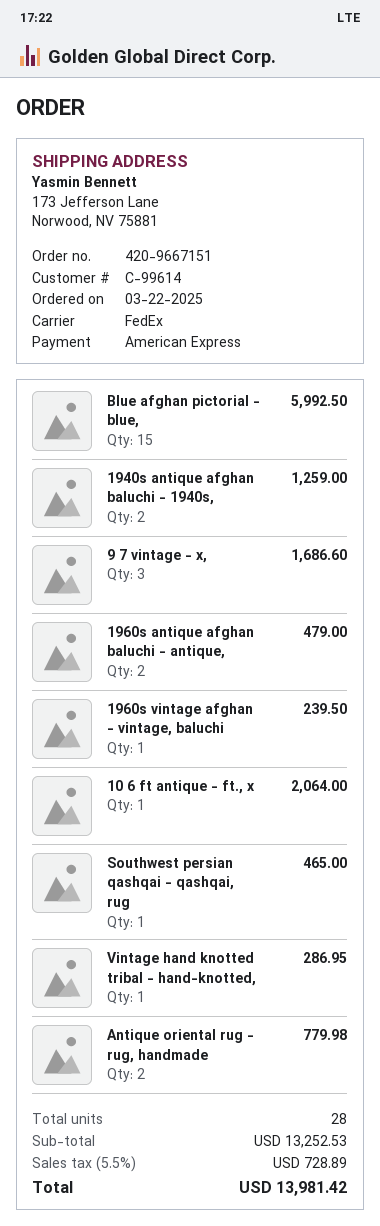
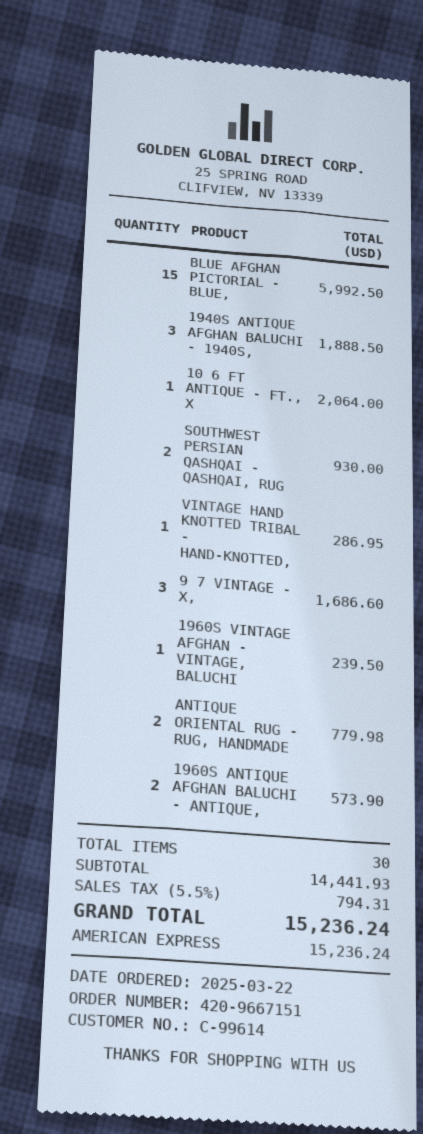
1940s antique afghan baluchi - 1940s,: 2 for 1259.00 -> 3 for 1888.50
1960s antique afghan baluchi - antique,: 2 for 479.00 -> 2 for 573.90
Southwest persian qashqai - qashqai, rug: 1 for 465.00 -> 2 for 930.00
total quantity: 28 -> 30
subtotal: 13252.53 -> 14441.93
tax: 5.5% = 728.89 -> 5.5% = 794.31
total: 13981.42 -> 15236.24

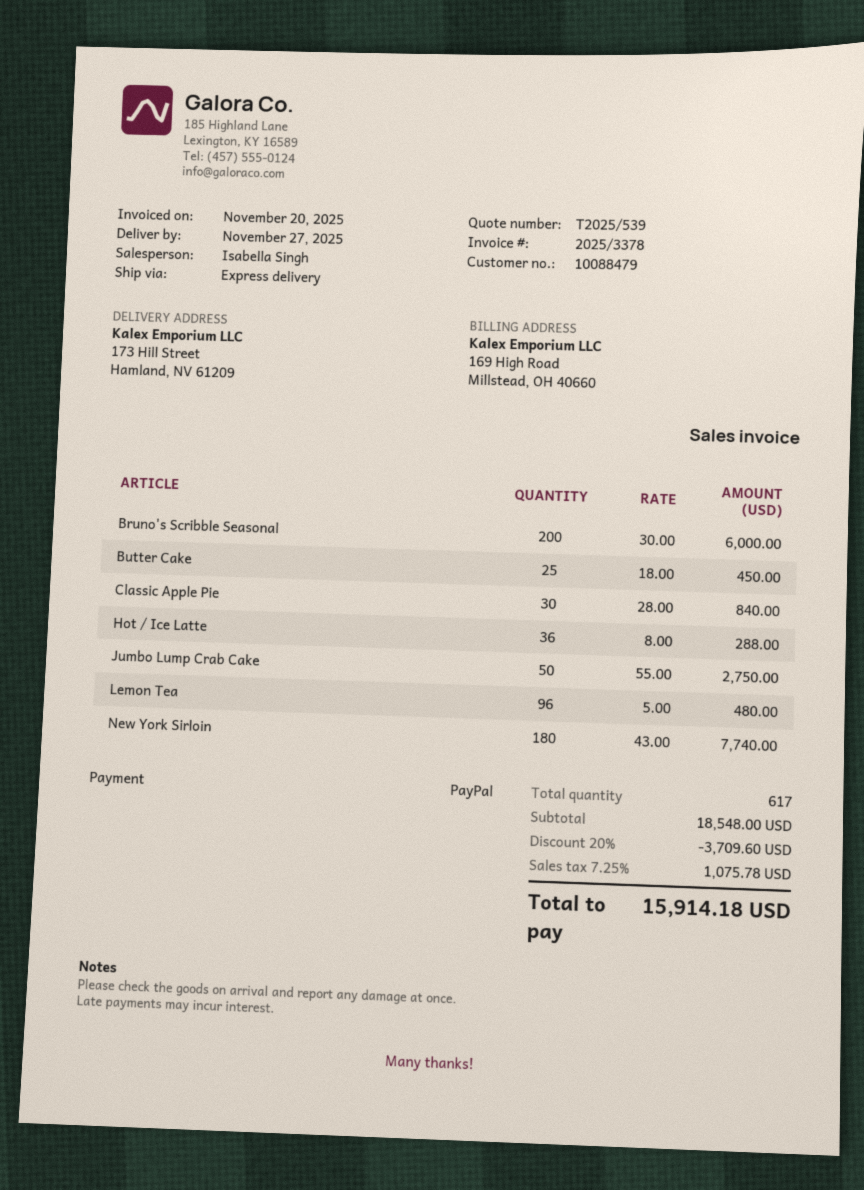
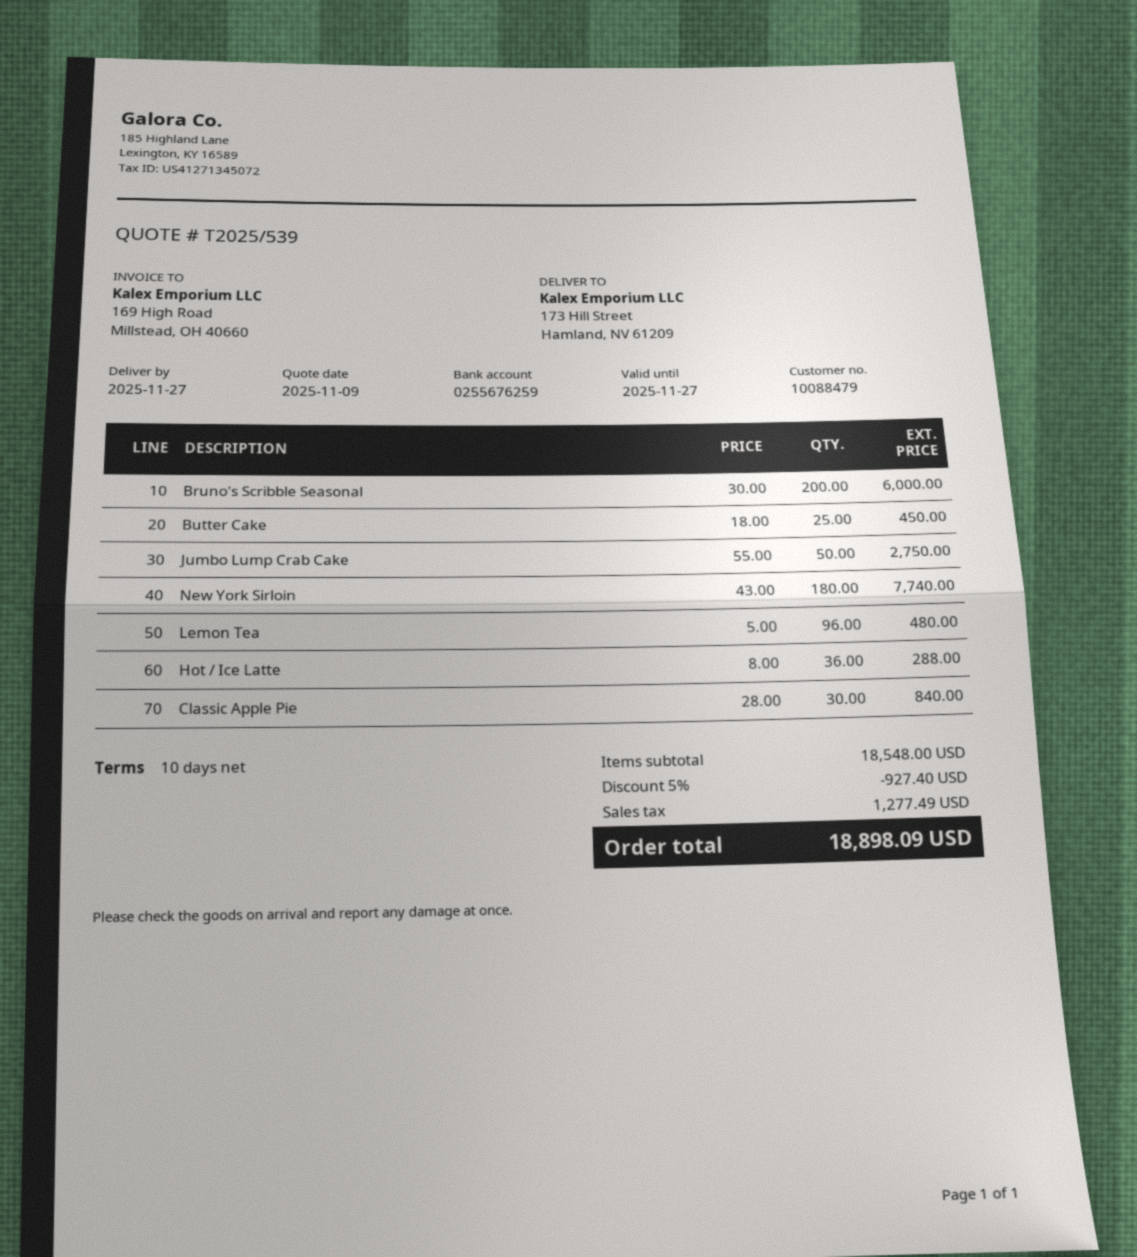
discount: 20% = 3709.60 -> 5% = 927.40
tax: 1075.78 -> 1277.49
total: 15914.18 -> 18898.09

Exercise | Copy every line from the records that holds the string "antique".

Solution to the exercise |
1940s antique afghan baluchi - 1940s,: 2 for 1259.00 -> 3 for 1888.50
1960s antique afghan baluchi - antique,: 2 for 479.00 -> 2 for 573.90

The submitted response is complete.